● **WHAT TO PRODUCE**
Nothing but an exact copy is asked for: the lines in the material below from the one with "(710, 232) none -> (327, 446) //" through the one with "[352,667,359,676] [330,686,360,695] [352,705,359,714]", pictures excluded.

□ □ □ □

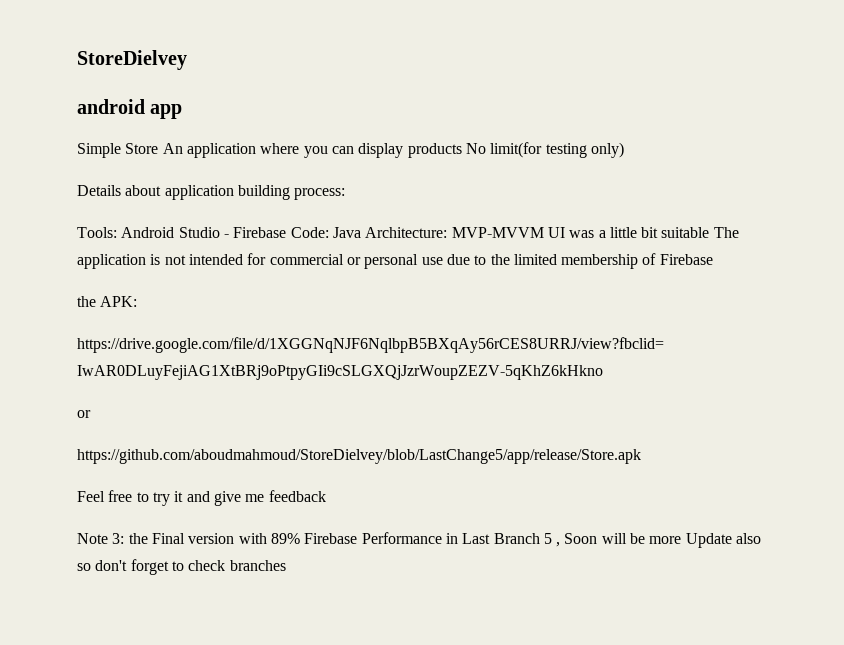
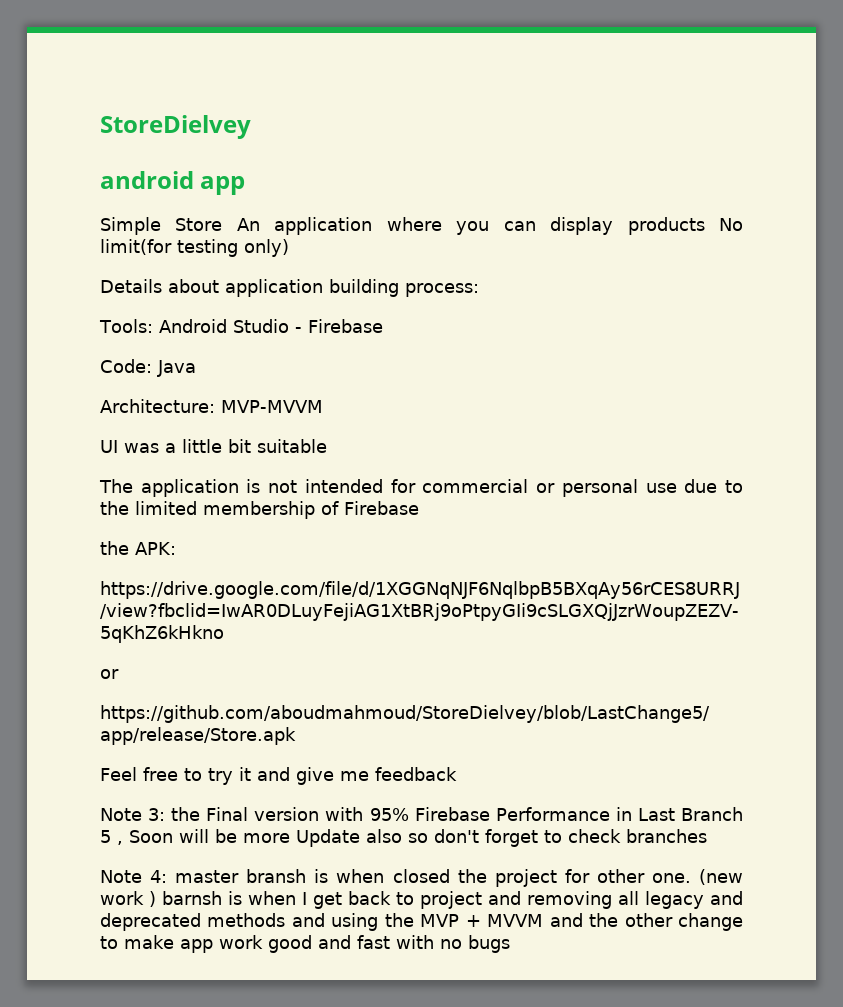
(287, 232) none -> (383, 326) //
(361, 232) none -> (196, 368) //
(544, 232) none -> (323, 406) //
(710, 232) none -> (327, 446) //
[270,533,300,544] 89% -> [369,808,409,821] 95%
(286, 565) none -> [100,869,743,887] [100,891,743,909] [100,913,743,931] [100,935,510,953] // Note 4: master bransh is when closed the project for other one. (new work ) barnsh is when I get back to project and removing all legacy and deprecated methods and using the MVP + MVVM and the other change to make app work good and fast with no bugs

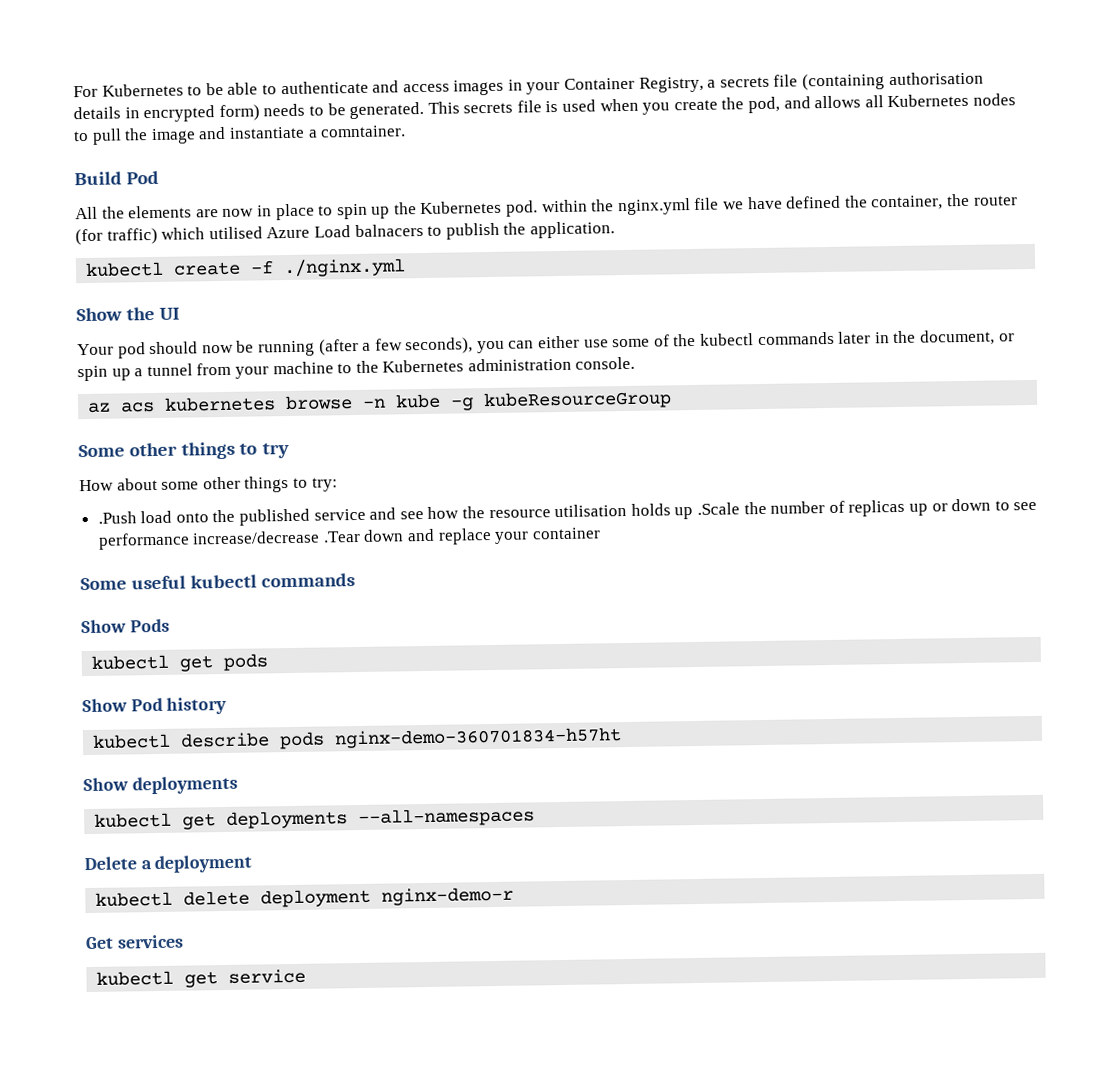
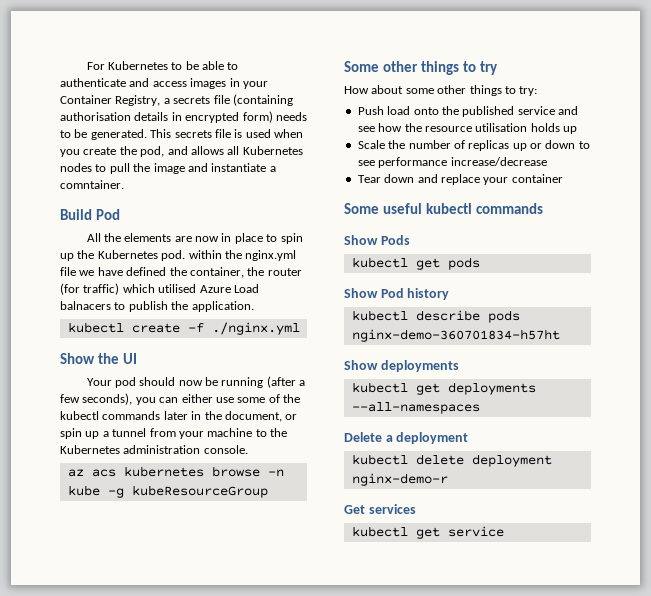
[97,511,137,524] .Push -> [357,106,384,115] Push
[696,502,740,515] .Scale -> [357,140,385,149] // Scale
[322,530,361,543] .Tear -> [357,175,381,183] // Tear

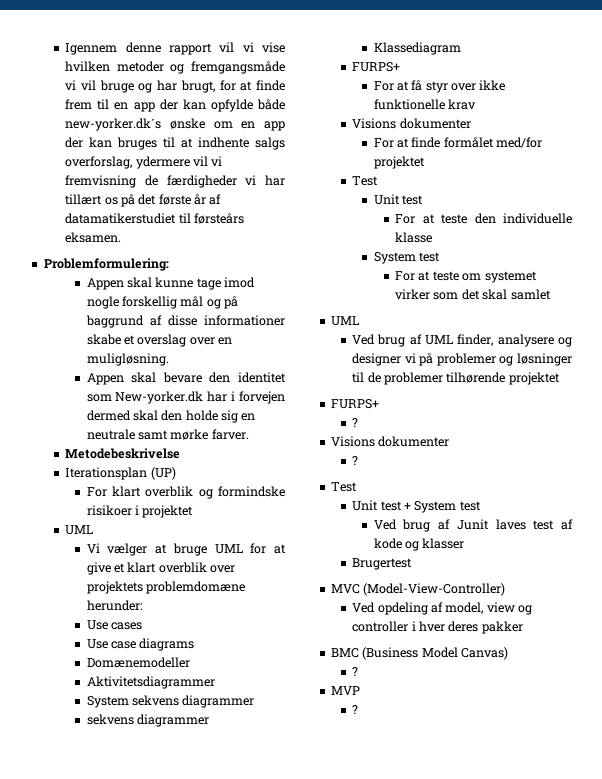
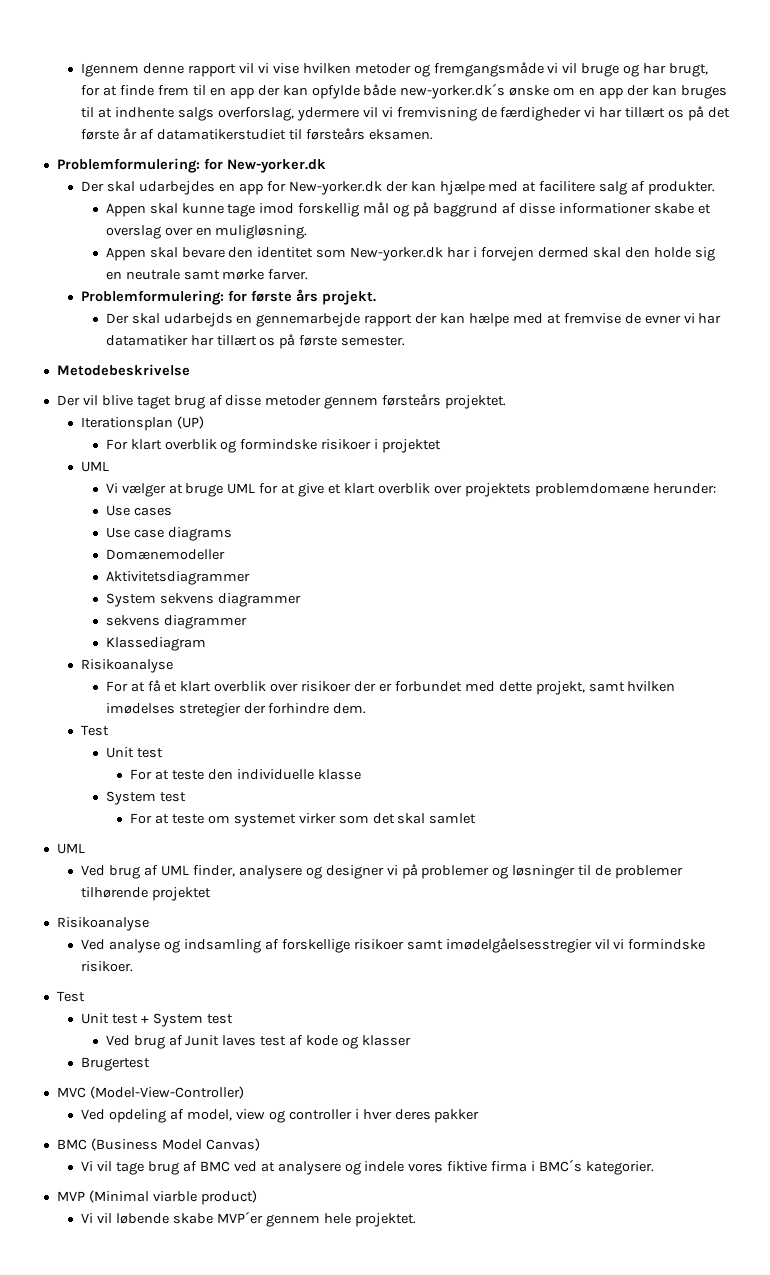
(169, 264) none -> [203,158,326,173] [81,181,716,195] for New-yorker.dk // Der skal udarbejdes en app for New-yorker.dk der kan hjælpe med at facilitere salg af produkter.
[86,296,119,309] nogle -> (295, 208) none
[65,448,181,459] Metodebeskrivelse -> [81,289,377,305] [105,313,722,327] [105,334,406,349] [56,364,190,376] [56,394,507,409] Problemformulering: for første års projekt. // Der skal udarbejds en gennemarbejde rapport der kan hælpe med at fremvise de evner vi har datamatiker har tillært os på første semester. // Metodebeskrivelse // Der vil blive taget brug af disse metoder gennem førsteårs projektet.
[352,62,401,72] FURPS+ -> [81,659,174,673] Risikoanalyse
[425,80,506,93] [373,99,476,110] [352,118,471,129] [373,137,543,148] [373,156,425,169] styr over ikke funktionelle krav // Visions dokumenter // For at finde formålet med/for projektet -> [164,681,676,695] [105,703,367,717] et klart overblik over risikoer der er forbundet med dette projekt, samt hvilken imødelses stretegier der forhindre dem.
[330,399,379,409] [352,418,359,427] [330,436,450,447] [352,456,359,465] FURPS+ // ? // Visions dokumenter // ? -> [56,917,149,931] [81,938,706,953] [81,961,134,972] Risikoanalyse // Ved analyse og indsamling af forskellige risikoer samt imødelgåelsesstregier vil vi formindske risikoer.
[352,667,359,676] [330,686,360,695] [352,705,359,714] ? // MVP // ? -> [81,1159,654,1175] [56,1190,257,1205] [81,1211,416,1227] Vi vil tage brug af BMC ved at analysere og indele vores fiktive firma i BMC´s kategorier. // MVP (Minimal viarble product) // Vi vil løbende skabe MVP´er gennem hele projektet.

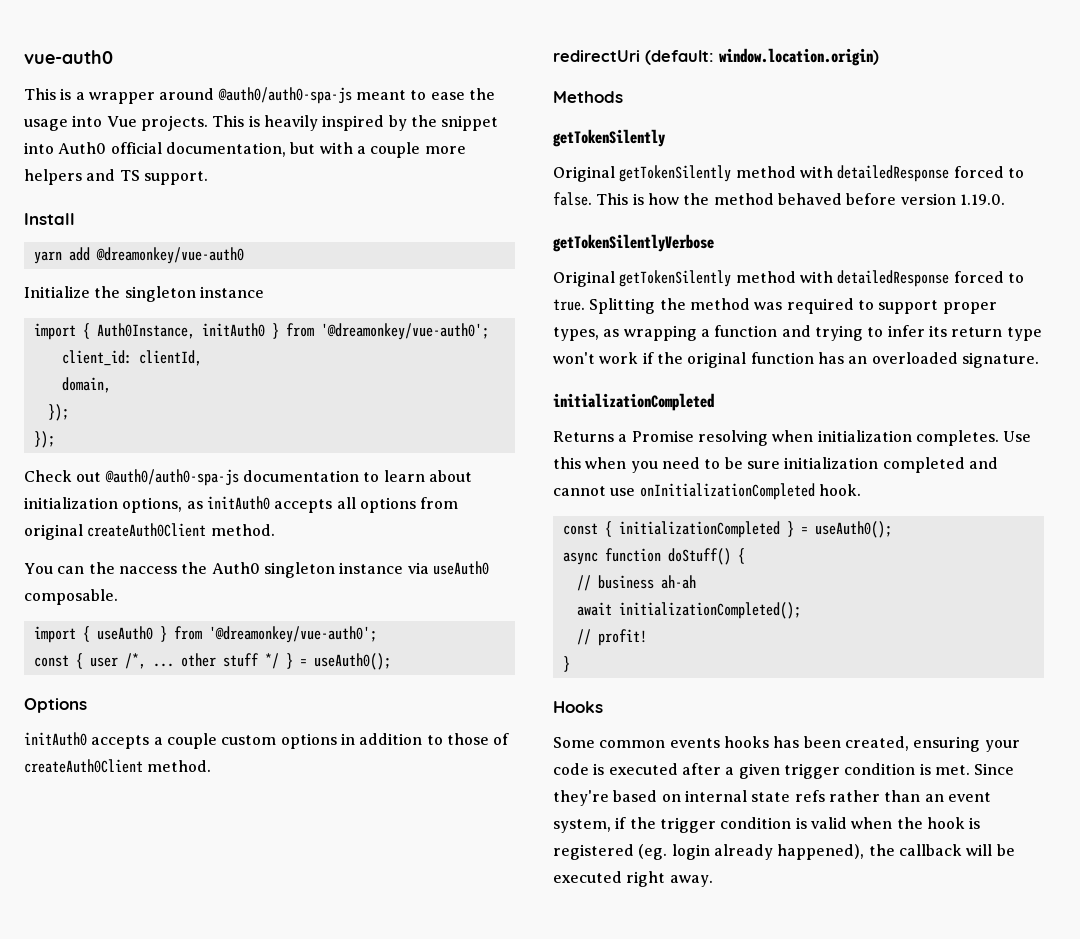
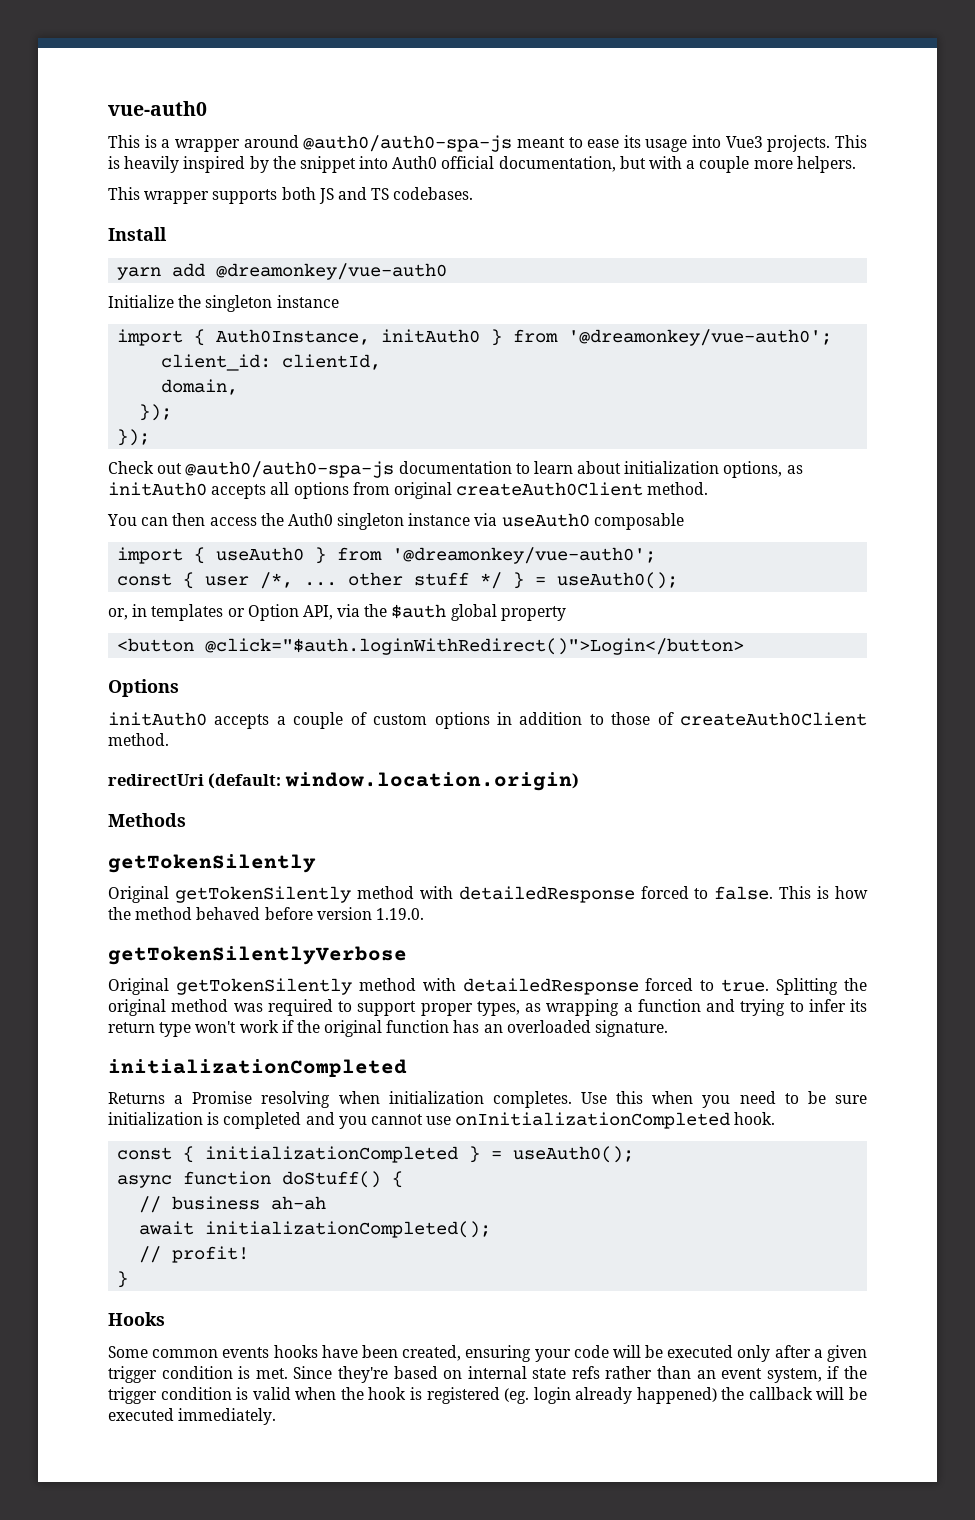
[468,88,495,100] the -> [623,135,641,148] its
[106,116,137,127] Vue -> [725,136,763,148] Vue3
[24,169,82,185] helpers -> [796,156,856,173] [108,187,334,204] helpers. // This wrapper supports both JS
[143,171,208,185] support. -> [393,187,474,200] codebases.
[88,562,177,574] the naccess -> [172,513,257,526] then access
[24,589,118,605] composable. -> [593,513,684,530] composable
(391, 661) none -> [108,604,566,621] [117,638,745,655] // or, in templates or Option API, via the $auth global property // <button @click="$auth.loginWithRedirect()">Login</button>
(217, 741) none -> [350,712,367,725] of
(686, 304) none -> [108,999,166,1016] original
(879, 463) none -> [207,1112,220,1125] is
(998, 463) none -> [338,1116,367,1129] you
[773,736,800,748] has -> [321,1345,358,1358] have
[593,763,678,775] is executed -> [612,1345,771,1362] will be executed only
[777,844,865,860] happened), -> [636,1387,717,1404] happened)
[626,871,713,887] right away. -> [178,1408,277,1425] immediately.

□ □ □ □

● **ANSWER TO THIS PROBLEM**
(710, 232) none -> (327, 446) //
[270,533,300,544] 89% -> [369,808,409,821] 95%
(286, 565) none -> [100,869,743,887] [100,891,743,909] [100,913,743,931] [100,935,510,953] // Note 4: master bransh is when closed the project for other one. (new work ) barnsh is when I get back to project and removing all legacy and deprecated methods and using the MVP + MVVM and the other change to make app work good and fast with no bugs

[97,511,137,524] .Push -> [357,106,384,115] Push
[696,502,740,515] .Scale -> [357,140,385,149] // Scale
[322,530,361,543] .Tear -> [357,175,381,183] // Tear

(169, 264) none -> [203,158,326,173] [81,181,716,195] for New-yorker.dk // Der skal udarbejdes en app for New-yorker.dk der kan hjælpe med at facilitere salg af produkter.
[86,296,119,309] nogle -> (295, 208) none
[65,448,181,459] Metodebeskrivelse -> [81,289,377,305] [105,313,722,327] [105,334,406,349] [56,364,190,376] [56,394,507,409] Problemformulering: for første års projekt. // Der skal udarbejds en gennemarbejde rapport der kan hælpe med at fremvise de evner vi har datamatiker har tillært os på første semester. // Metodebeskrivelse // Der vil blive taget brug af disse metoder gennem førsteårs projektet.
[352,62,401,72] FURPS+ -> [81,659,174,673] Risikoanalyse
[425,80,506,93] [373,99,476,110] [352,118,471,129] [373,137,543,148] [373,156,425,169] styr over ikke funktionelle krav // Visions dokumenter // For at finde formålet med/for projektet -> [164,681,676,695] [105,703,367,717] et klart overblik over risikoer der er forbundet med dette projekt, samt hvilken imødelses stretegier der forhindre dem.
[330,399,379,409] [352,418,359,427] [330,436,450,447] [352,456,359,465] FURPS+ // ? // Visions dokumenter // ? -> [56,917,149,931] [81,938,706,953] [81,961,134,972] Risikoanalyse // Ved analyse og indsamling af forskellige risikoer samt imødelgåelsesstregier vil vi formindske risikoer.
[352,667,359,676] [330,686,360,695] [352,705,359,714] ? // MVP // ? -> [81,1159,654,1175] [56,1190,257,1205] [81,1211,416,1227] Vi vil tage brug af BMC ved at analysere og indele vores fiktive firma i BMC´s kategorier. // MVP (Minimal viarble product) // Vi vil løbende skabe MVP´er gennem hele projektet.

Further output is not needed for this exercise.